Monitoring Docker

cAdvisor - collect metrics

Creating alerts with Prometheus

Create dashboards in Grafana

Why Monitoring and Metrics?

    1. Analyze long-term trends

    2. Comparing overtime or experiment groups

    3. Alerting

    4. Building Dashboards

    5. Conducting ad hoc retrospective analysis ( ex debugging)

Google SRE book

https://landing.google.com/sre/book/chapters/monitoring-distributed-systems.html

Why Metrics?

    1. Alert when you find a different behaviour

    2. A way to get information about hardware and software

    3. Predict system resource utilisations (say HDD getting filled up)

    4. Check on the service utilisations (of memory cpu etc)

    5. Latency and traffic ( if there are too many 500 or 404 errors)

IF YOU CAN MEASURE YOU CAN IMPROVE

cAdvisor

Provides information of the resource usages and performance characteristics of running containers.
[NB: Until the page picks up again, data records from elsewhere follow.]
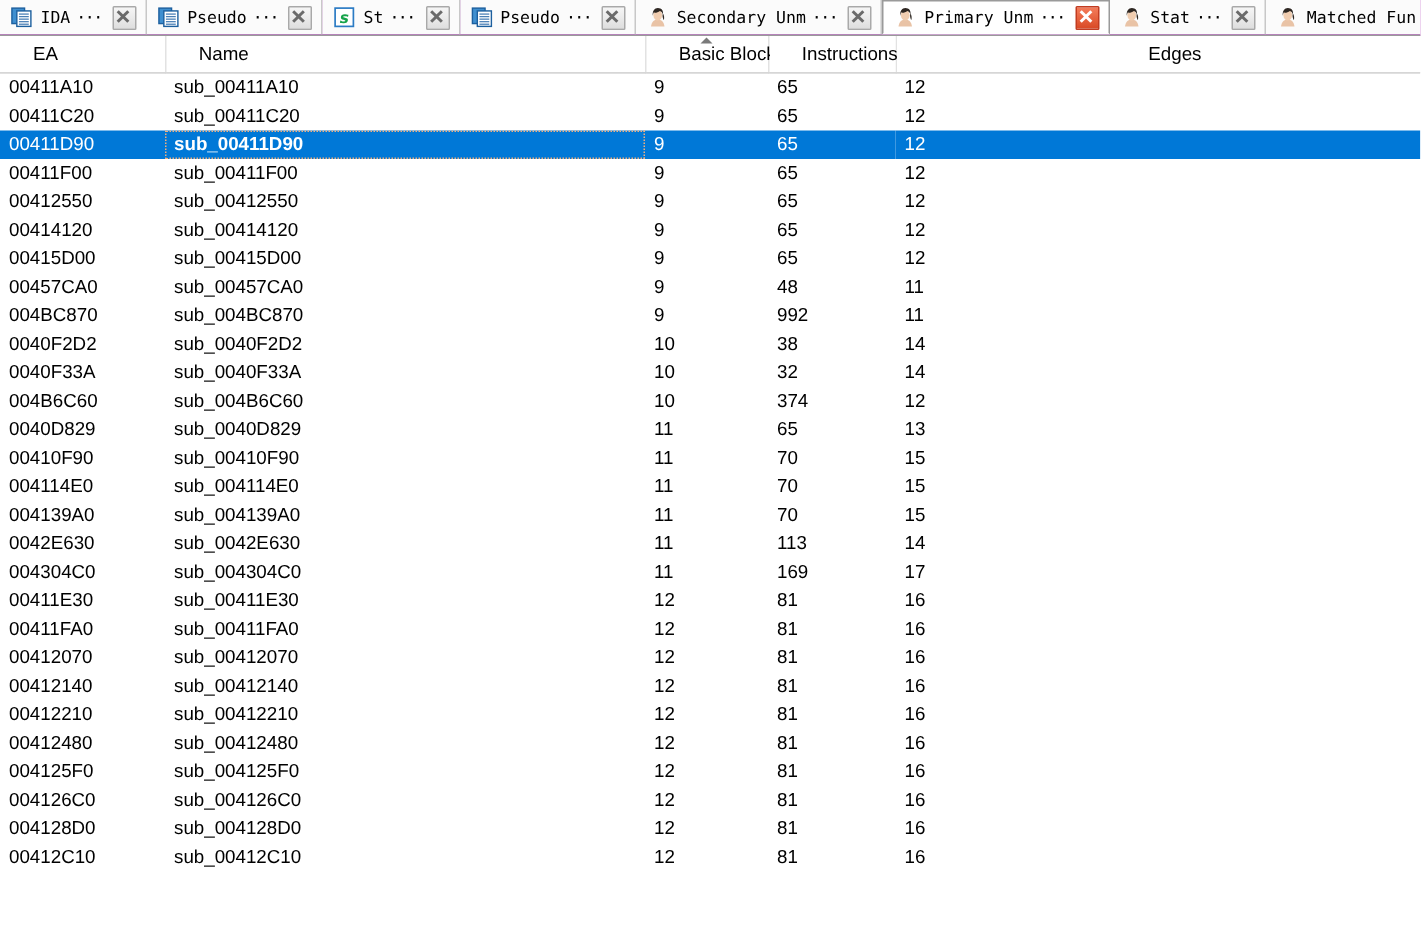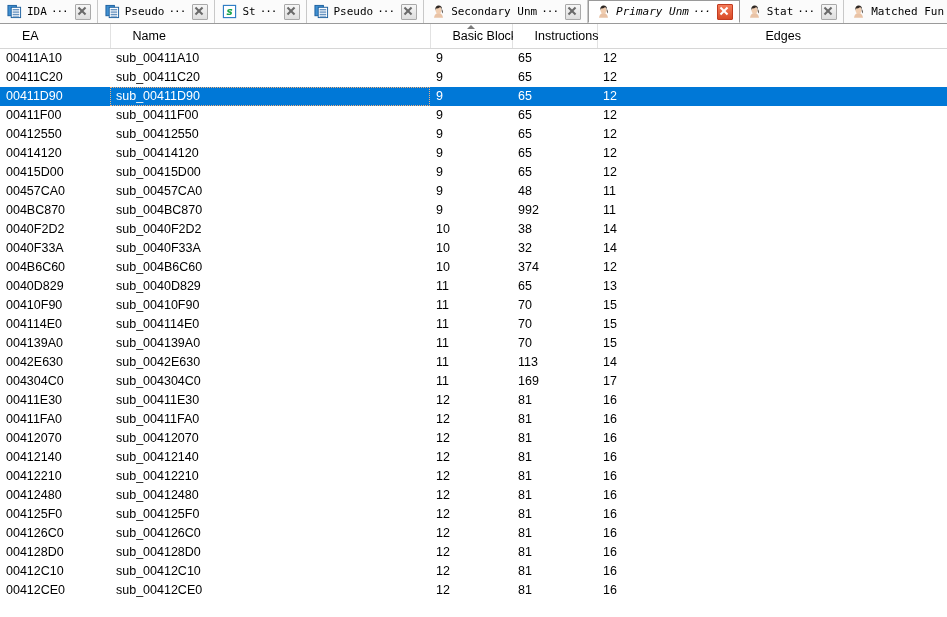"Primary Unm" .tab.active { font-style: italic -> none }
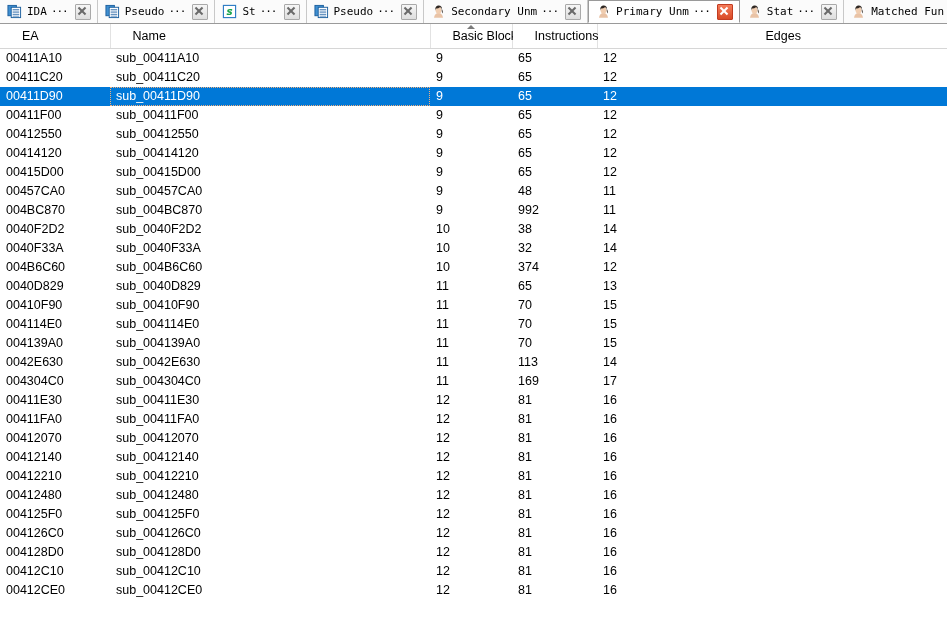"sub_00411D90" tr.row.selected td.namecell { font-weight: none -> bold }
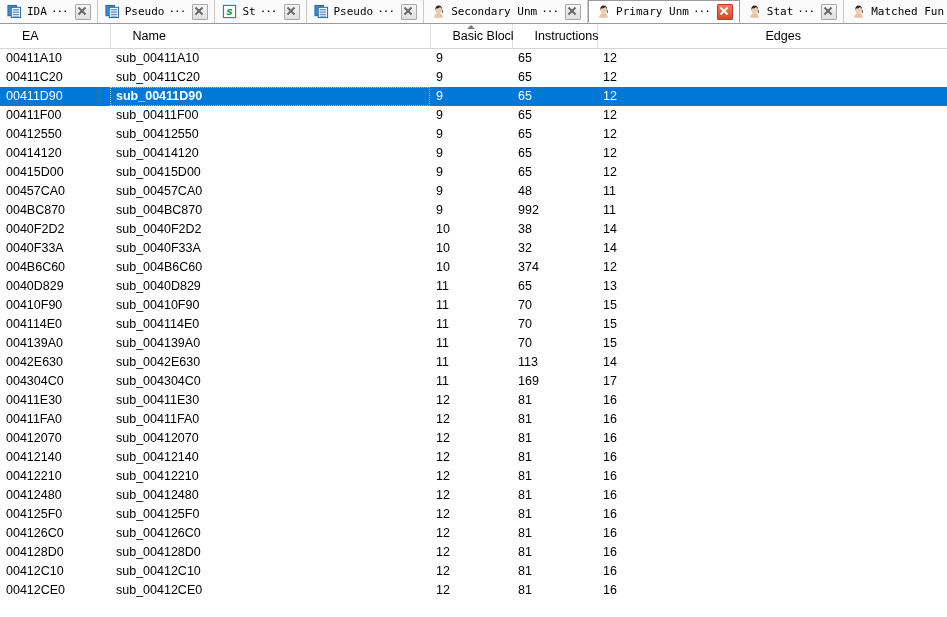"00412CE0" tr.row { html: <tr> <td>00412CE0</td> <td>sub_00412CE0</td> <td>12</td> <td>81</td> <td>16</td> </tr> -> none }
It is a running demon that collects, aggregates, process, and exports information about running containers

Specifically, for each container it keeps resource isolation parameters, historical resource usages, histograms of complete historical resource usages and network statistics.

The data is exported by container and machine-wide

Information collection by cAdvisor are very valuable, but the UI is not very helpful. Say you are viewing cAdvior UI, we do not know which machine containers are being shown, if you refresh the pages you can see different set of containers from another machine. This might not be useful, so we would be using cAdvisor only for collecting metrics and make use of it in other tools for visualisation.

cAdvisor exposed prosthesis metrics ( at http://<ip<:<port>/metrics and we use this metics in Griffana.

Prometheus

Is a open-source systems monitoring and alerting toolkit built by SoundCloud and has a large user community.

Features:

    • A multi-dimensional data model

    • A flexible query language to leverage this dimensionality

    • No reliance on distributed storage; single server nodes are autonomous

    • Time series collection happens by means of a pull model over HTTP

    • Pushing time series is supported by means of an intermediary gateway

    • Targets are discovered by means of service discovery or static configuration

    • Multiple modes of graphing and dashboard support

Node Exporter

Node Exporter is an official exporter written by Prometheus team and it is capable to collect metrics from hardware and OS metrics and exposed it to Prometheus

https://github.com/prometheus/node_exporter

The issue with node exporter is that, it does not get the hostname, rather it gets the container name which might not be useful to find the right metrics for the host. So, we use

https://github.com/bvis/docker-node-exporter which is a simple node-exporter that obtains the hostname of the host and exposes it as a value in the container.

This value of host is exported out to host machinery the above parameter

There are number of third party exports for prometheus, you can get the list from https://prometheus.io/docs/instrumenting/exporters/

DEPLOYMENT

Start the exporter stack which will bring up cAdvisor and node explorer. These will be deployed globally on all the nodes of swarm.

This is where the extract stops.